She Rucy On My H-Mart Until I Cui
Asian American women are not good at writing. Most of them, anyway. The good ones are ethnonationalists and they like their anonymity. They come with their own baggage. Nobody likes a mouthy woman.
Anyway, an Asian woman wrote a bad short story again, and the internet is seething about it. Since the last time I posted on here, white people have been emboldened by Twitch streamers and fitness gurus who are afraid to eat McDonald's, to retake their rightful place as the Alexanders of the Earth. They're just waiting for the green light to do so. Should be any day now. In the meantime, they will be tweeting about how they are not bugmen during their lunch breaks.
Asian guys are, as always, mad that the Brooklyn-based MFA writer's boyfriend was white and not Asian. Had he been Asian, I'm sure the bros would have been able to find it within themselves to cry in H-Mart with her. But the boyfriend was white, so now they have to talk about how overplayed Rucy's literary motifs are. What are you? A fag?
For the record, I only got about halfway through Hatchling, and then I skimmed the rest. It was awful, obviously. She's a Wallace Stegner Fellow in fiction at Stanford University, whatever that means. She's supposed to write some dogshit and then ingratiate herself with another Writer of Color so they can write "A beautiful, haunting meditation on Asian American identity" in each other's jacket blurbs. It's forex for people with Bachelor's degrees.
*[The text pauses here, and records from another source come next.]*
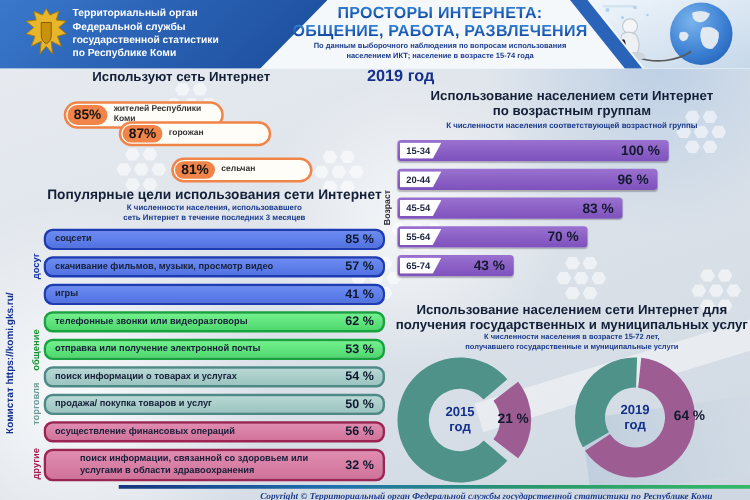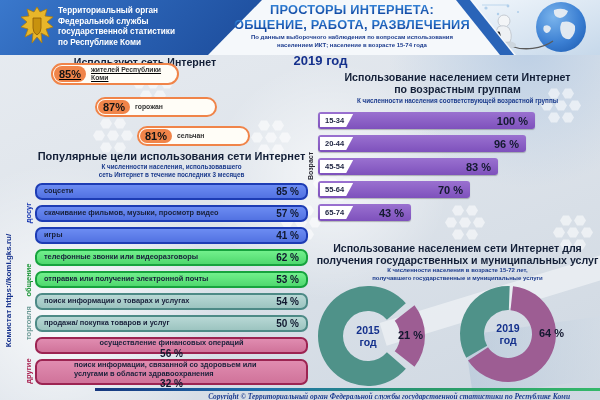--- a/index.html
+++ b/index.html
@@ -203,7 +203,7 @@
 
   <div class="abs h-main" style="left:40px;top:56px;width:210px;">Используют сеть Интернет</div>
 
-  <div class="abs pill" style="left:51px;top:63px;width:128px;height:22px;text-decoration:underline;">
+  <div class="abs pill" style="left:51px;top:81px;width:128px;height:22px;">
     <div class="pv">85%</div>
     <div class="pl" style="width:70px;">жителей Республики Коми</div>
   </div>

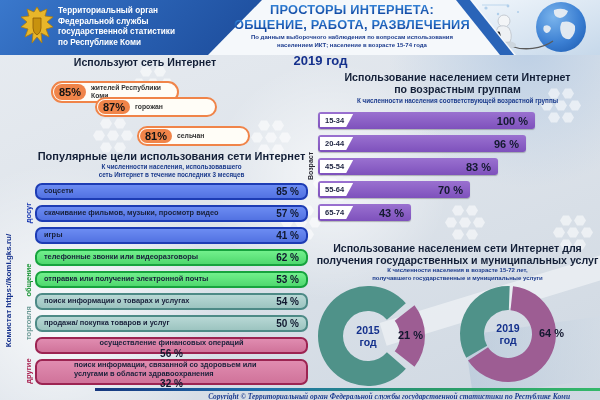--- a/index.html
+++ b/index.html
@@ -42,7 +42,7 @@
   .c-blue{background:linear-gradient(#6c8cf2,#5272e2);border-color:#1d3cb4;}
   .c-green{background:linear-gradient(#72f08c,#4fd86e);border-color:#17a33e;}
   .c-teal{background:linear-gradient(#b8d8d5,#9cc4c0);border-color:#4d8a86;}
-  .c-pink{background:linear-gradient(#e08cb0,#d0739a);border-color:#9c2452;flex-direction:column;}
+  .c-pink{background:linear-gradient(#e08cb0,#d0739a);border-color:#9c2452;}
   .vlabel{position:absolute;width:60px;height:10px;text-align:center;font-size:7.5px;font-weight:bold;
     transform:rotate(-90deg);}
   .wm{position:absolute;left:-91px;top:285px;width:200px;height:11px;text-align:center;

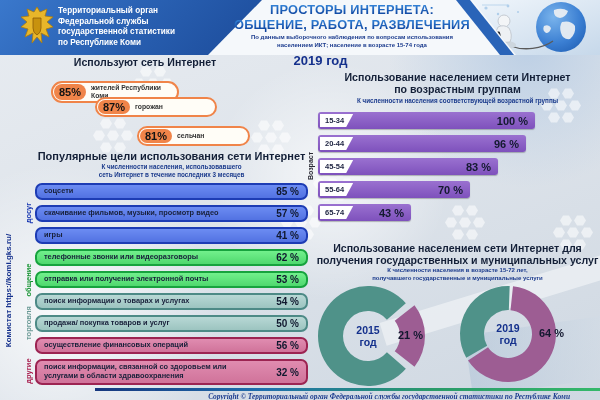--- a/index.html
+++ b/index.html
@@ -253,7 +253,7 @@
     <span class="ppct">56 %</span>
   </div>
   <div class="prow c-pink" style="top:359px;height:26px;">
-    <span class="plabel" style="width:195px;">поиск информации, связанной со здоровьем или услугами в области здравоохранения</span>
+    <span class="plabel" style="width:195px;margin-left:20px;">поиск информации, связанной со здоровьем или услугами в области здравоохранения</span>
     <span class="ppct">32 %</span>
   </div>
Rucy did have a good line in there. Or, it was honest, which I can appreciate. "I wanted to be, unlike the last time I shared a roof with those who loved me—my parents—beheld rather than beholden. To exist and to owe nothing, except to myself." They keep telling you who they are, and you keep hoping there is some other way they can be. Rucy, and every other Asian American woman who writes chinkslop, believes freedom from any duty or obligation you have as a woman, an Asian, an Asian woman, is a moral victory as long as you kind of have complicated feelings about it. As they like to say, Asian women don't belong to anybody. There is a very morbid conclusion to that thought. We can look around to see where it has led us to.
There is this expectation that this type of Asian American woman will eventually have to come around someday. In reality, they're just a certain type of person. Their inability to write about anything but their white boyfriends, how their parents don't really understand them, or how they feel about dating their white boyfriends doesn't really say much about them other than they have been severed from their people's past. They can only intellectualize what they believe is a conflict between their desire to preserve their bloodline (they call it traditions or culture) and their desire to catch syphilis at a beach or something. The former was never there to begin with. They are defined by a negative. They don't have a place in that throughline between us and the generations before us. Their kids will look like they're from Kazakhstan, and they will be named Kai Liao-Rosenberg. I'm sure they're genuinely nice and lovely people; they're just ghosts. We do not have a common future with them. Bloodline is a real thing.
If you love women, which you do, you kind of just have to accept them for what they are. They lack a useful sense of shame. They're idiots in their own, special way. I think it's charming sometimes. You don't have to like it, but you do have to stop them from pooping their pants in public. Our grandpas and their dads knew this. Kai Liao-Rosenberg's mom would probably say they were misogynists, I don't think she could say they were dumb.